Exercise description ▸ Exact copy, pictures omitted: the line holding "row growth: biological_process | 152 -> none" and every line after it down to the end of the entries.

Extracted entries: Begin

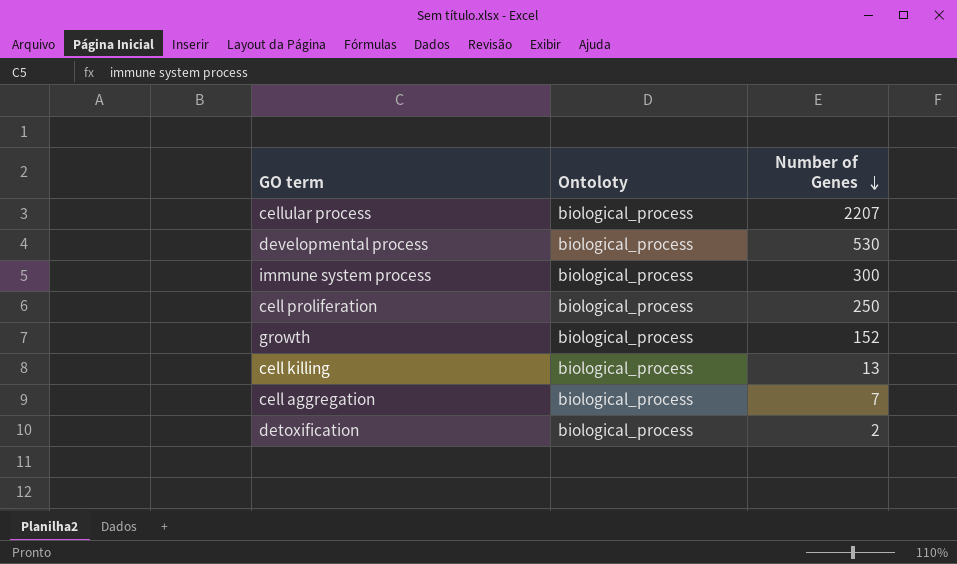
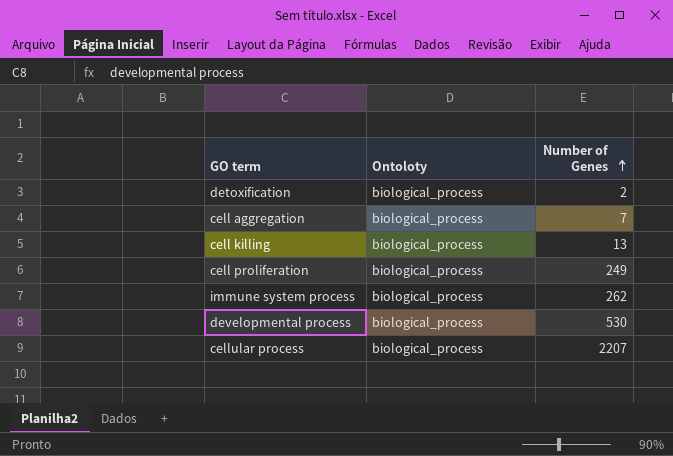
row order: Number of Genes descending -> Number of Genes ascending
row growth: biological_process | 152 -> none
cell proliferation | Number of Genes: 250 -> 249
immune system process | Number of Genes: 300 -> 262

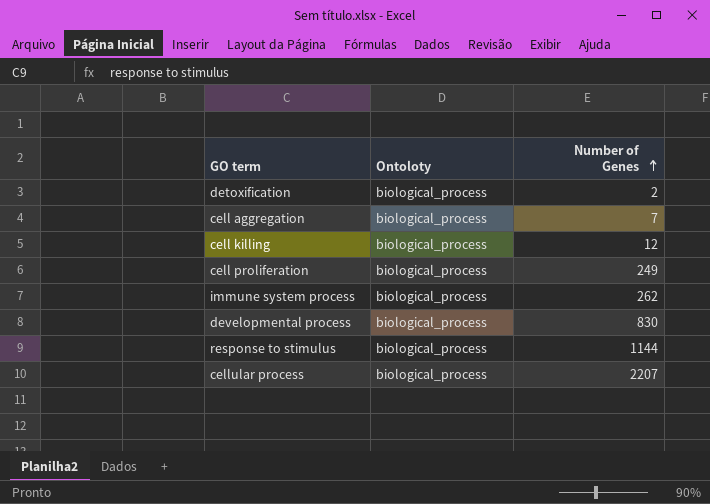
cell killing | Number of Genes: 13 -> 12
developmental process | Number of Genes: 530 -> 830
row response to stimulus: none -> biological_process | 1144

Extracted entries: End

Exercise output ▸
row growth: biological_process | 152 -> none
cell proliferation | Number of Genes: 250 -> 249
immune system process | Number of Genes: 300 -> 262

cell killing | Number of Genes: 13 -> 12
developmental process | Number of Genes: 530 -> 830
row response to stimulus: none -> biological_process | 1144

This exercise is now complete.